Concerns over the Cream Finance exploit that drained $130 million dollars from the DeFi protocol have spilled over to the number one blue-chip protocol, Aave. On Friday, a significant percentage of the assets deposited into Aave’s V2 money market protocol were withdrawn. 

Ethereum transaction logs indicate the wallets responsible are associated with Justin Sun, the founder of the Tron network, who removed billions of dollars worth of ETH, WBTC, USDC, USDT and TUSD. Collectively these funds represent about 18% of the protocol’s Total Value Locked (TVL), which now stands at $16.2 billion according to DefiLlama. Aave has now fallen to number three in the TVL rankings behind Curve Finance and MakerDAO.

Justin Sun did not immediately return Blockworks’ request for comment, but discussion of the sudden withdrawal has been rampant on the Aave Discord chat group, where members of the community voiced concerns over the safety of the protocol in the wake of the Cream Finance exploit.

According to Aave’s official Twitter feed, the concern stems from the use of xSUSHI (representing staked Shushi governance tokens) as collateral in Aave, which may be subject to a similar price manipulation exploit that befell Cream Finance. According to Gauntlet Network, a major holder of DeFi governance tokens including AAVE, the any potential vulnerability cannot be profitably exploited, which should come as some relief to concerned depositers.

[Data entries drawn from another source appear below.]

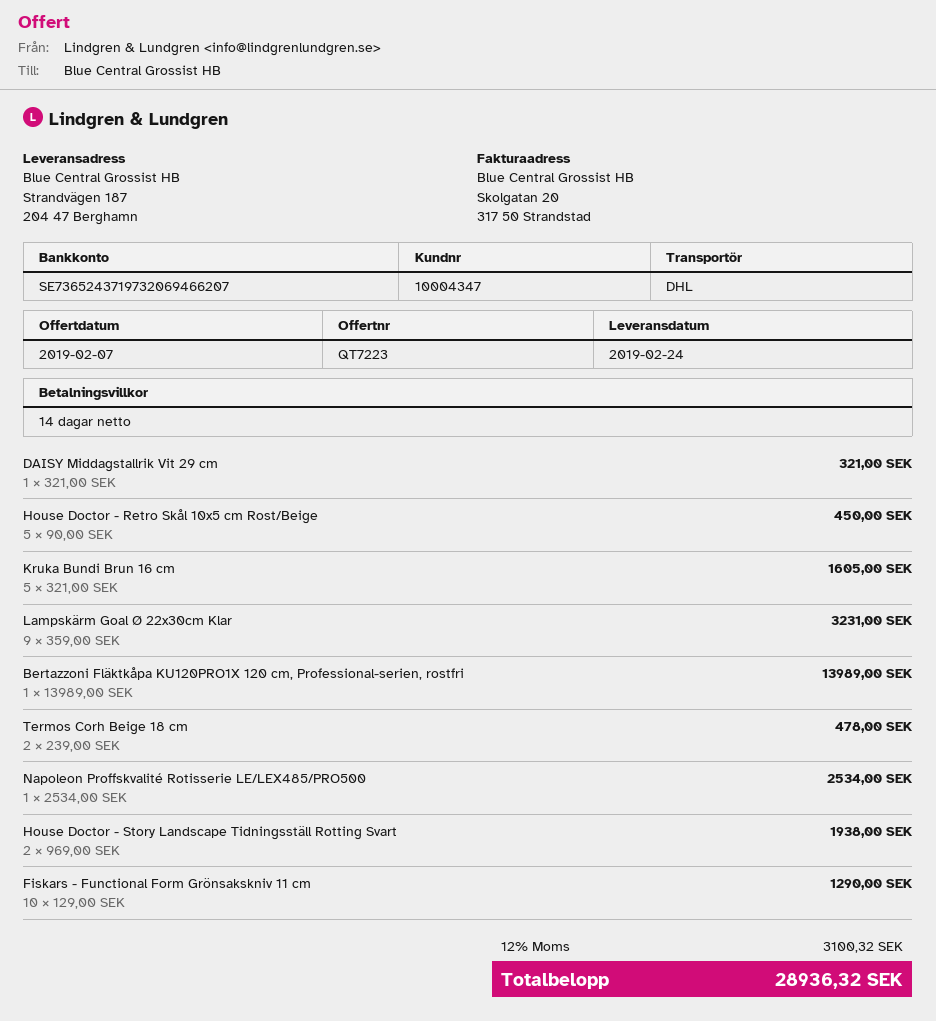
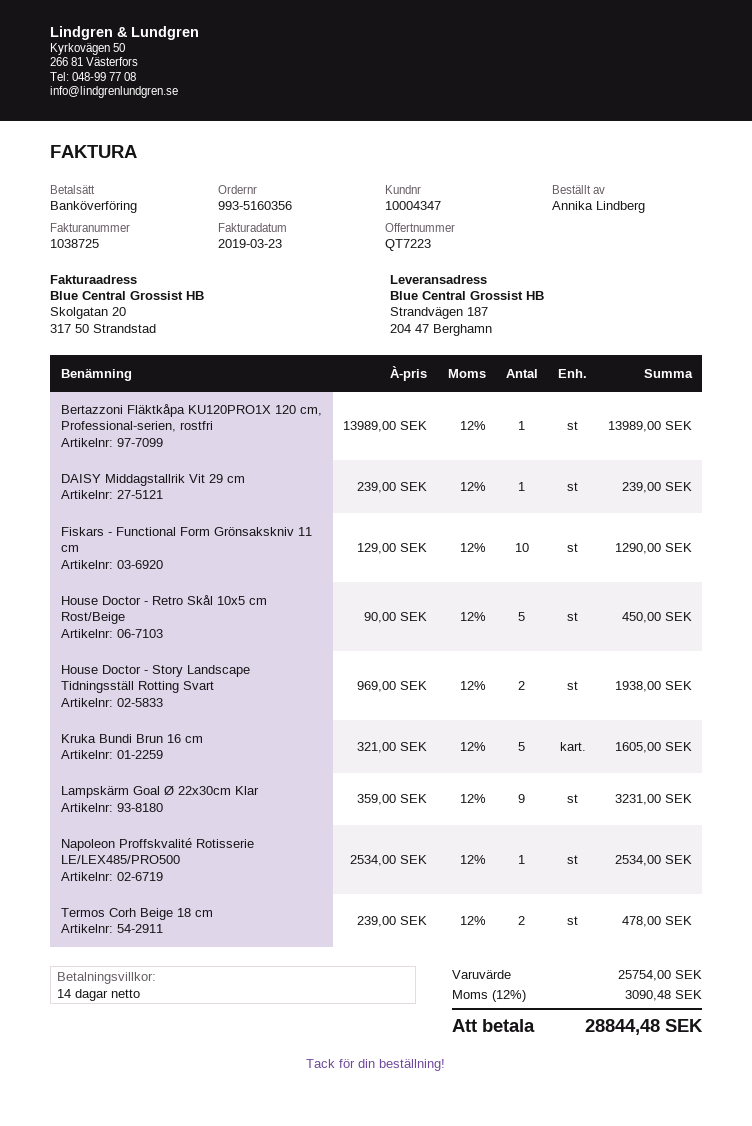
DAISY Middagstallrik Vit 29 cm: 1 x 321.00 = 321.00 -> 1 x 239.00 = 239.00
tax: 12% = 3100.32 -> 12% = 3090.48
total: 28936.32 -> 28844.48

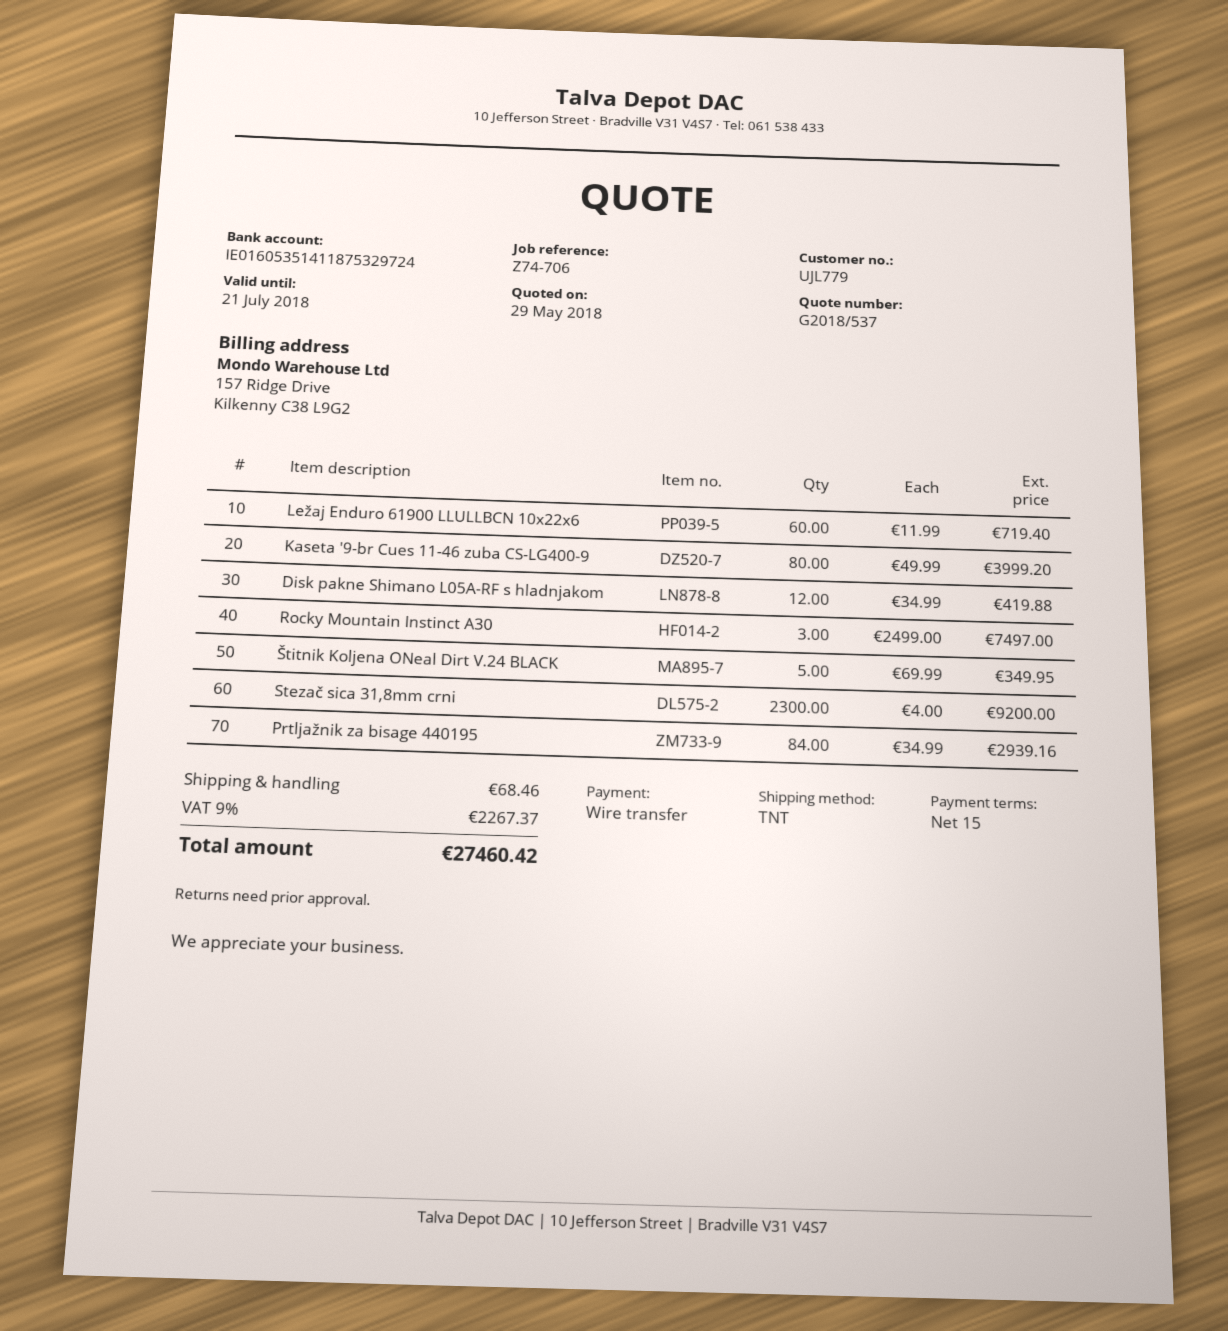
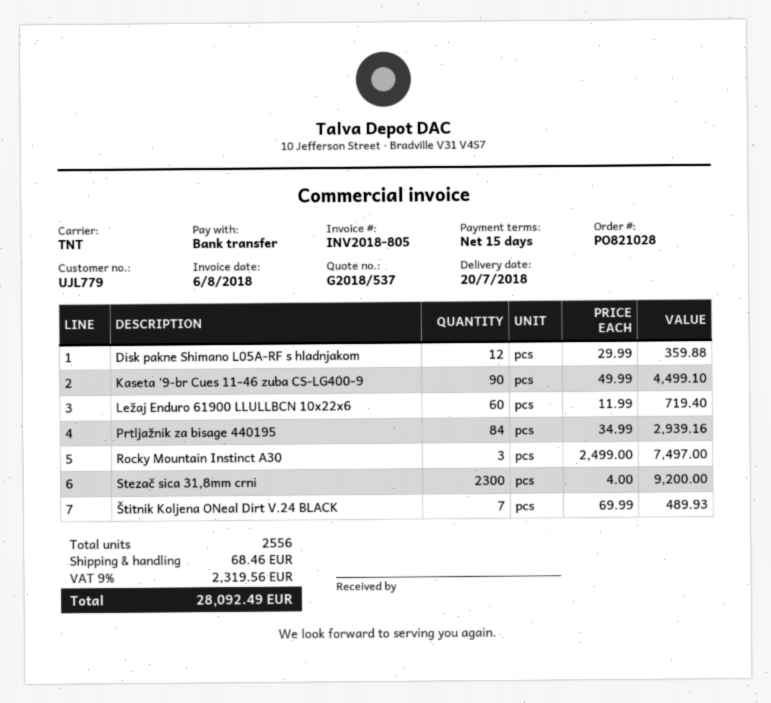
Kaseta '9-br Cues 11-46 zuba CS-LG400-9: 80 x 49.99 = 3999.20 -> 90 x 49.99 = 4499.10
Disk pakne Shimano L05A-RF s hladnjakom: 12 x 34.99 = 419.88 -> 12 x 29.99 = 359.88
Štitnik Koljena ONeal Dirt V.24 BLACK: 5 x 69.99 = 349.95 -> 7 x 69.99 = 489.93
tax: 9% = 2267.37 -> 9% = 2319.56
total: 27460.42 -> 28092.49

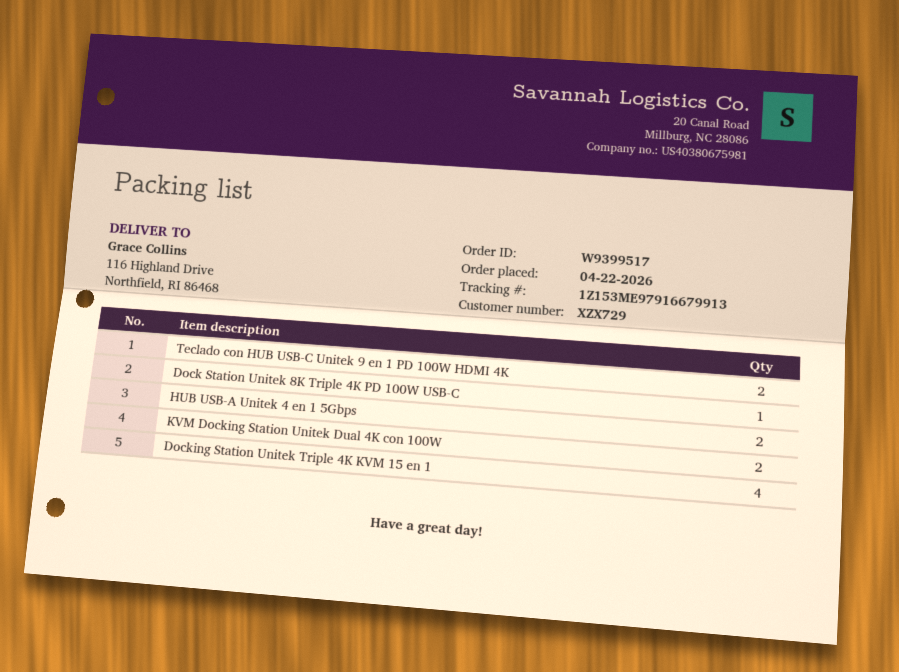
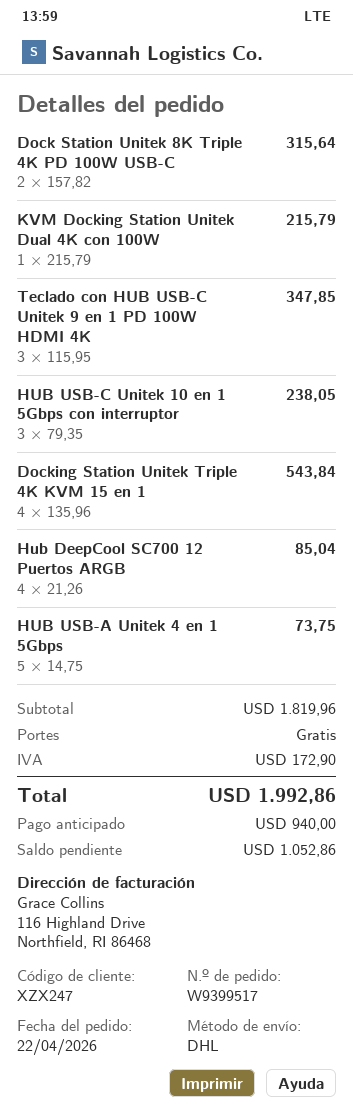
customer number: XZX729 -> XZX247
Teclado con HUB USB-C Unitek 9 en 1 PD 100W HDMI 4K: 2 -> 3
Dock Station Unitek 8K Triple 4K PD 100W USB-C: 1 -> 2
HUB USB-A Unitek 4 en 1 5Gbps: 2 -> 5
KVM Docking Station Unitek Dual 4K con 100W: 2 -> 1
HUB USB-C Unitek 10 en 1 5Gbps con interruptor: none -> 3
Hub DeepCool SC700 12 Puertos ARGB: none -> 4

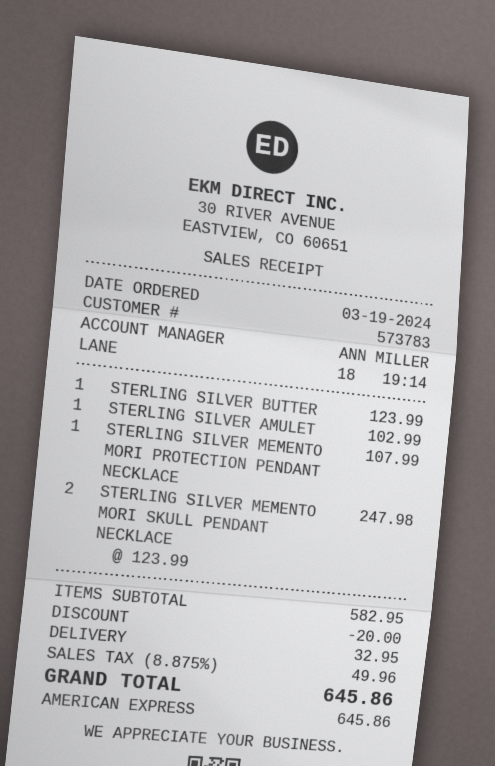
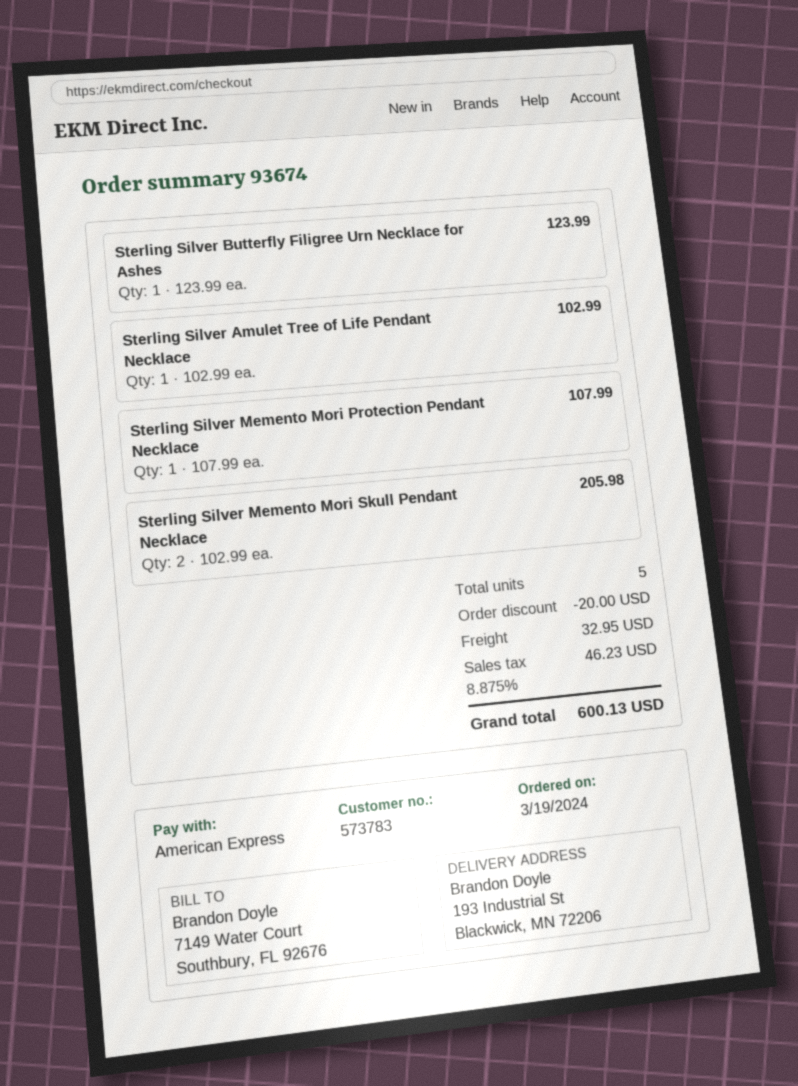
STERLING SILVER MEMENTO MORI SKULL PENDANT NECKLACE: 2 x 123.99 = 247.98 -> 2 x 102.99 = 205.98
tax: 8.875% = 49.96 -> 8.875% = 46.23
total: 645.86 -> 600.13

In an effort to address the community concerns, Gauntlet put forward an Aave governance proposal, “to disable borrowing of $xSUSHI, $DPI, and the LP tokens on the AMM market to mitigate the potential of any future risks.”

The proposal cannot be executed until late Sunday, and currently, the vote is virtually unanimous in favor of adoption.

If, as Gauntlet’s research indicates, the risk of an exploit is small, the question remains: Why did Justin Sun remove his copious assets?

In the wake of the withdrawal, stablecoins — particularly USDT — are in short supply, and both utilization rates and, consequently, the yields being charged borrowers have skyrocketed. It currently costs nearly 80% annualized to borrow USDT on Aave’s V2 Ethereum market.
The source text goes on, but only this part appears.